The outputs from the Causal Datasheet provided a number of key insights for this dataset:

1. While all structure learning algorithms could achieve high skeleton precision and recall (Figures 6A,B), the OrderMCMC algorithms (with either BIC or qNML) had superior median predicted performance for V-structure precision and recall (Figures 6C,D).

2. The median PCOR for OrderMCMC (qNML) (0.89) and OrderMCMC (BIC) met our threshold test of 0.8 (Figure 7A). There are cases when the PCOR is 0 due to target variables being determined as independent during structure learning. This is not a major concern as it will be clear to a practitioner when this has occurred once the DAG has been visualized.

3. Decreasing the number of variables from 40 to 20 could improve the mean V-structure recall by

4. Structure type, specifically the distribution of in-degree, has a large effect on expected performance levels, particularly on V-structure precision (Figure 6C). This leads to a multi-modal distribution of performance where similar structures are grouped. If a practitioner can ascertain the ground truth structure type or the distribution of in-degree, even if he/she cannot ascertain the ground truth structure itself, the uncertainty of the performance estimation can be reduced.

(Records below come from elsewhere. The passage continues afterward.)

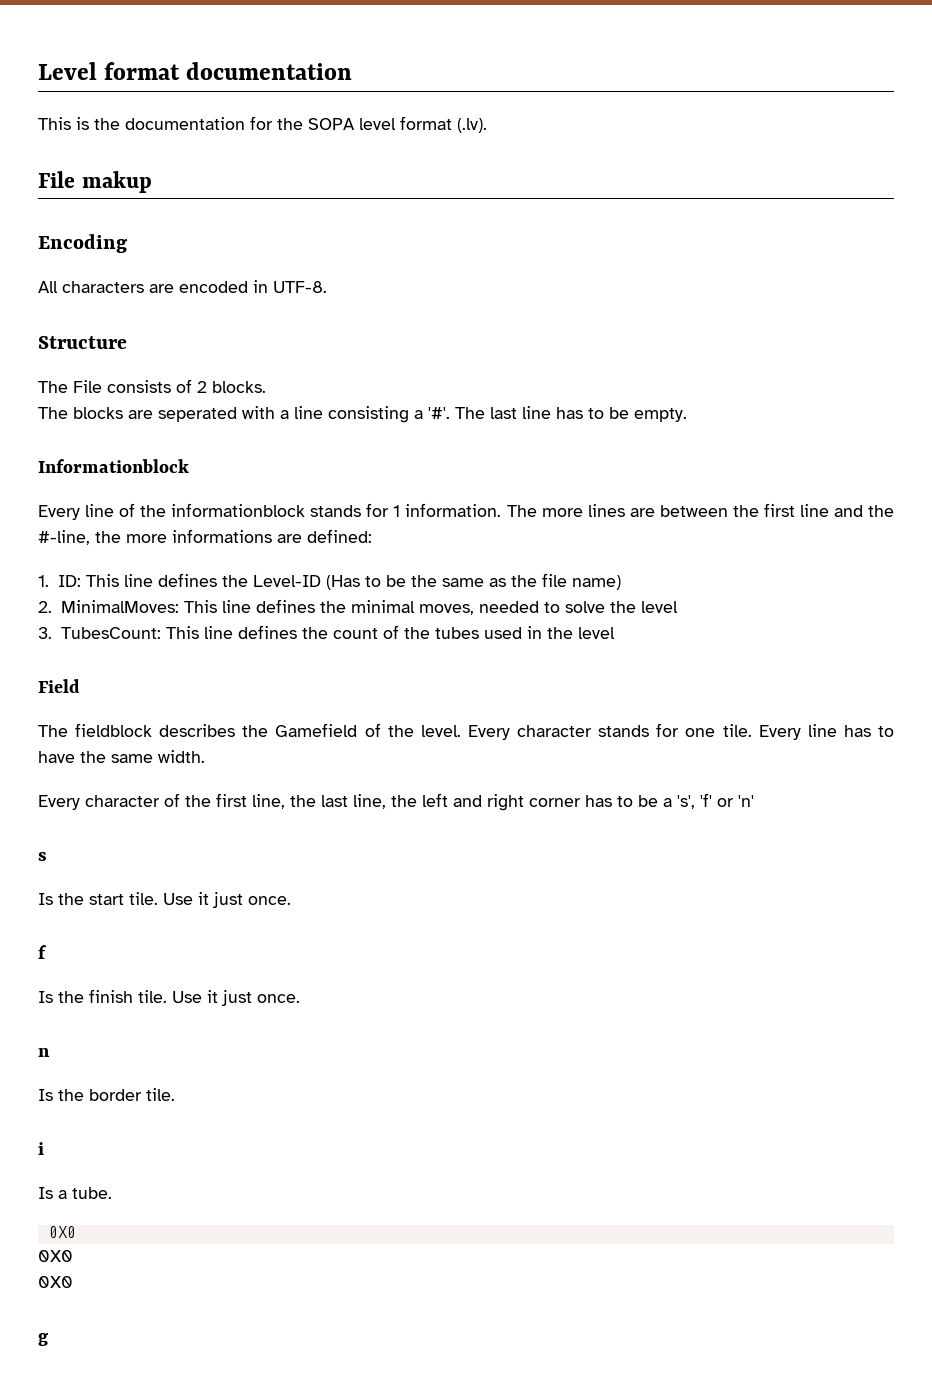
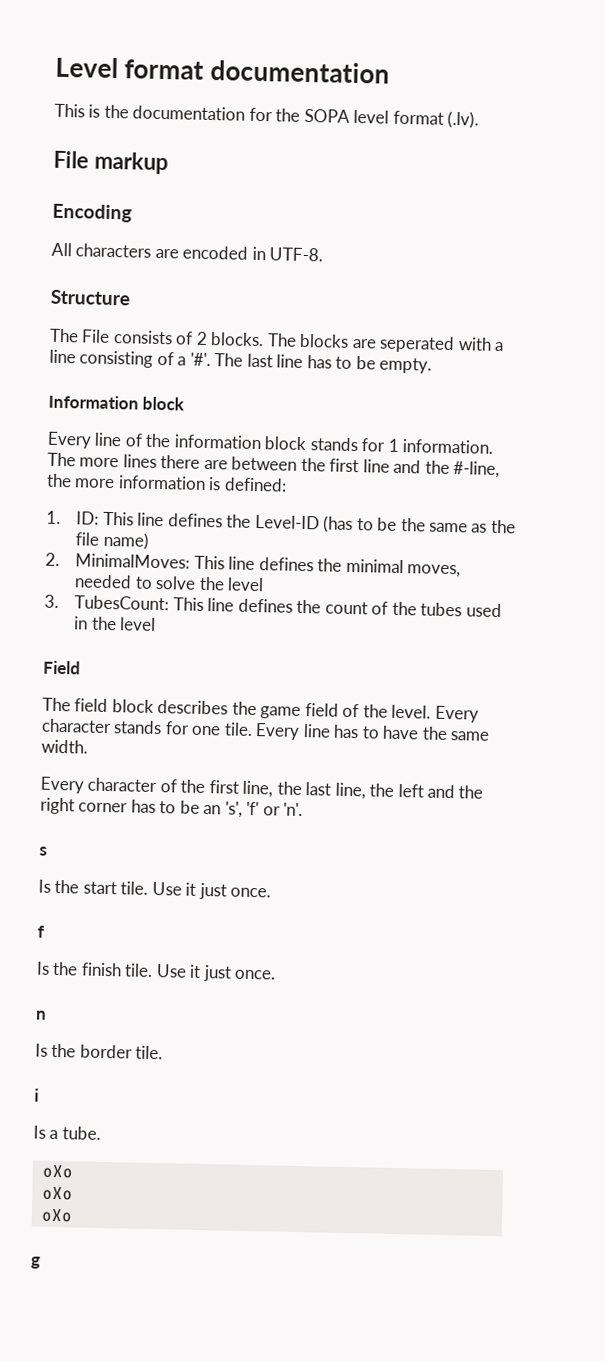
[81,171,152,193] makup -> [93,151,169,175] markup
(266, 387) // -> (265, 339) none
(409, 414) none -> [156,351,174,366] of
[38,459,189,473] Informationblock -> [48,394,186,411] Information block
[171,503,306,517] informationblock -> [173,434,308,451] information block
(625, 510) none -> [160,455,201,469] there
[172,529,302,543] informations are -> [117,475,222,491] information is
[325,575,360,590] (Has -> [323,515,354,534] (has
[75,723,358,737] fieldblock describes the Gamefield -> [74,698,339,719] field block describes the game field
(482, 801) none -> [458,785,484,799] the
[663,798,672,807] a -> [203,804,222,815] an
[738,795,754,807] 'n' -> [283,802,304,817] 'n'.
[48,1226,76,1238] [38,1250,73,1262] [38,1276,73,1288] 0X0 // 0X0 // 0X0 -> [41,1164,73,1179] [41,1186,73,1201] [40,1208,73,1223] oXo // oXo // oXo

Specifically on ground truth skeleton recovery, we found that PC may provide marginally higher performance on skeleton precision (1 vs. 0.98), but performs poorly in recall by comparison with OrderMCMC (qNML) (0.75 vs. 1). OrderMCMC (BIC) had the highest median skeleton precision at 1. OrderMCMC (qNML), PC and GES were at 0.97, 0.91 and 0.36 respectively. However, the precision with PC is less sensitive with a IQR of 0.02, whereas OrderMCMC (qNML) was 0.21 and OrderMCMC (BIC) was 0.05.

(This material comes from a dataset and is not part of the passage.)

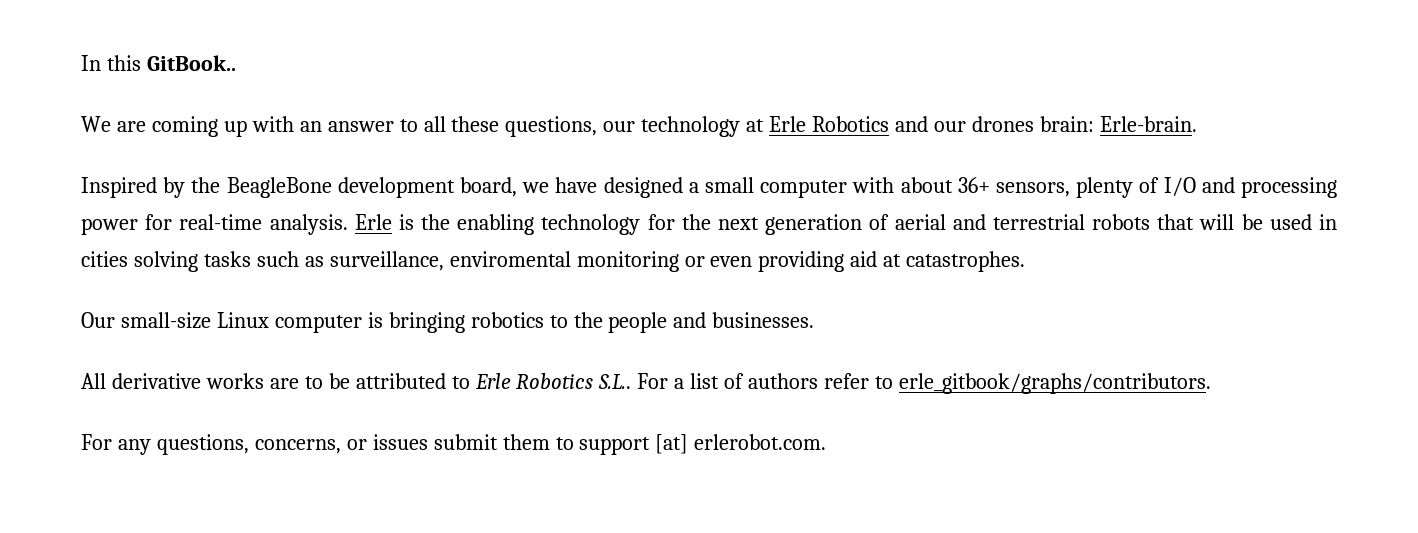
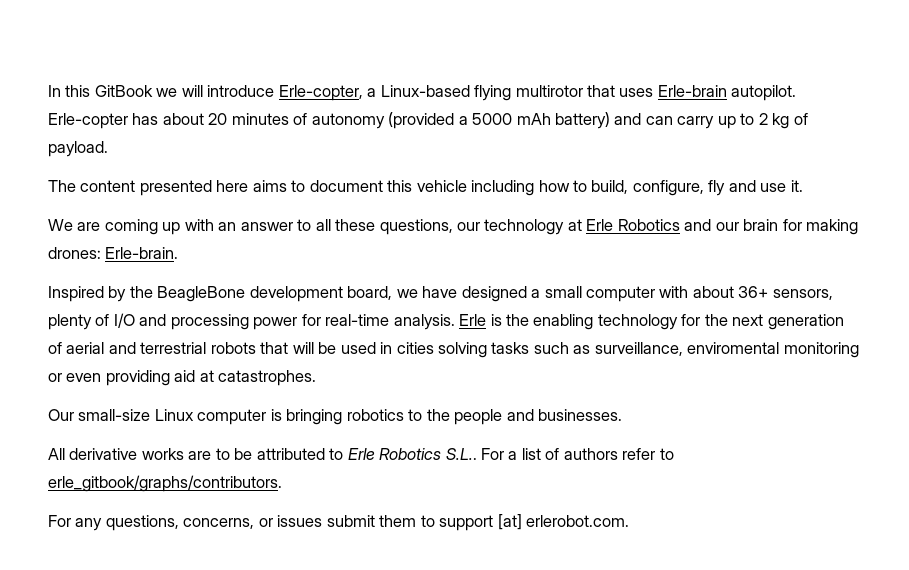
[146,55,236,71] GitBook.. -> [94,85,797,101] [48,112,808,129] [48,141,108,157] [48,180,803,196] GitBook we will introduce Erle-copter, a Linux-based flying multirotor that uses Erle-brain autopilot. Erle-copter has about 20 minutes of autonomy (provided a 5000 mAh battery) and can carry up to 2 kg of payload. // The content presented here aims to document this vehicle including how to build, configure, fly and use it.
[971,116,1094,132] drones brain: -> [743,219,859,235] [48,247,101,259] brain for making drones:

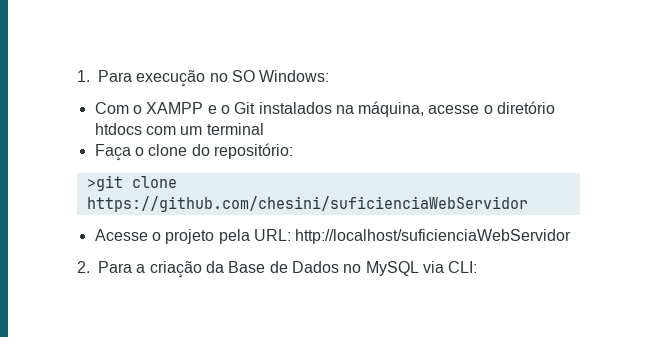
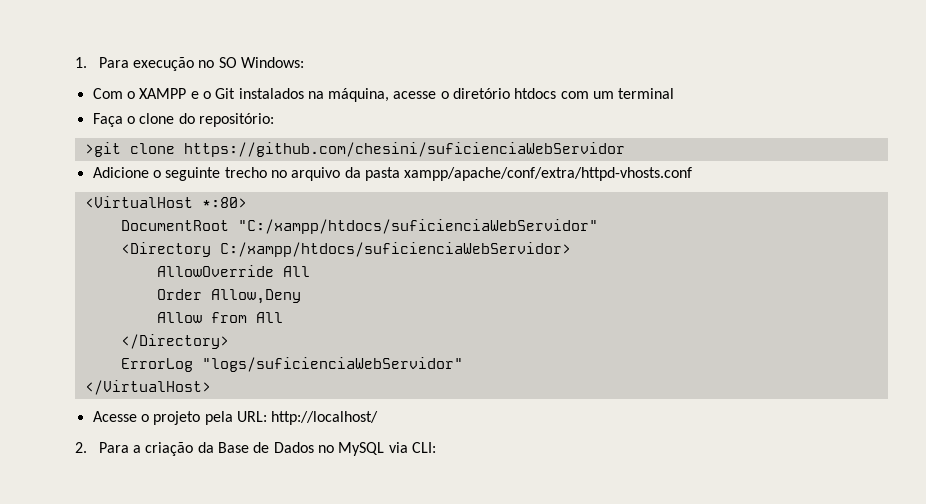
(528, 204) none -> [92,167,693,181] [84,196,247,208] [120,219,598,234] [120,242,571,257] [156,265,310,277] [156,289,301,304] [156,312,283,323] [120,334,229,349] [120,357,463,372] [84,380,211,395] // Adicione o seguinte trecho no arquivo da pasta xampp/apache/conf/extra/httpd-vhosts.conf // <VirtualHost *:80> // DocumentRoot "C:/xampp/htdocs/suficienciaWebServidor" // <Directory C:/xampp/htdocs/suficienciaWebServidor> // AllowOverride All // Order Allow,Deny // Allow from All // </Directory> // ErrorLog "logs/suficienciaWebServidor" // </VirtualHost>
[295,229,572,244] http://localhost/suficienciaWebServidor -> [271,411,379,425] http://localhost/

On ground truth V-structure recovery, OrderMCMC (BIC) performs best in terms of V-structure precision, but suffers with V-structure recall compared to OrderMCMC (qNML). Particularly on structure types with higher in-degrees, forest fire and Barabasi-Albert. PC recall for V-structures is much worse than OrderMCMC (qNML) (0.37 vs. 1). Overall GES with BIC is a poor performer for our needs, especially when V-structure is concerned despite having the same score function as OrderMCMC (BIC).

These insights were invaluable for decision making in the relevant context and showed us that we would need to further reduce our number of variables or seek expert input before we could have confidence in our understanding of the effects of interventions on maternal health outcomes. The results also suggested that the OrderMCMC algorithm qNML would generally provide the best overall model performance among those tested. Ultimately, given we had a clear outcome variable of interest, we used multivariate regression to select 18 out of 40 variables based on significance of regression coefficients from the original dataset; this reduction in the number of variables allowed us to have more confidence in our resulting DAG structures. It should be pointed out that there are many general-purpose feature selection schemes, but feature selection with the intent for subsequent causal structural discovery is not well understood and beyond the scope of this study (Guyon et al., 2007).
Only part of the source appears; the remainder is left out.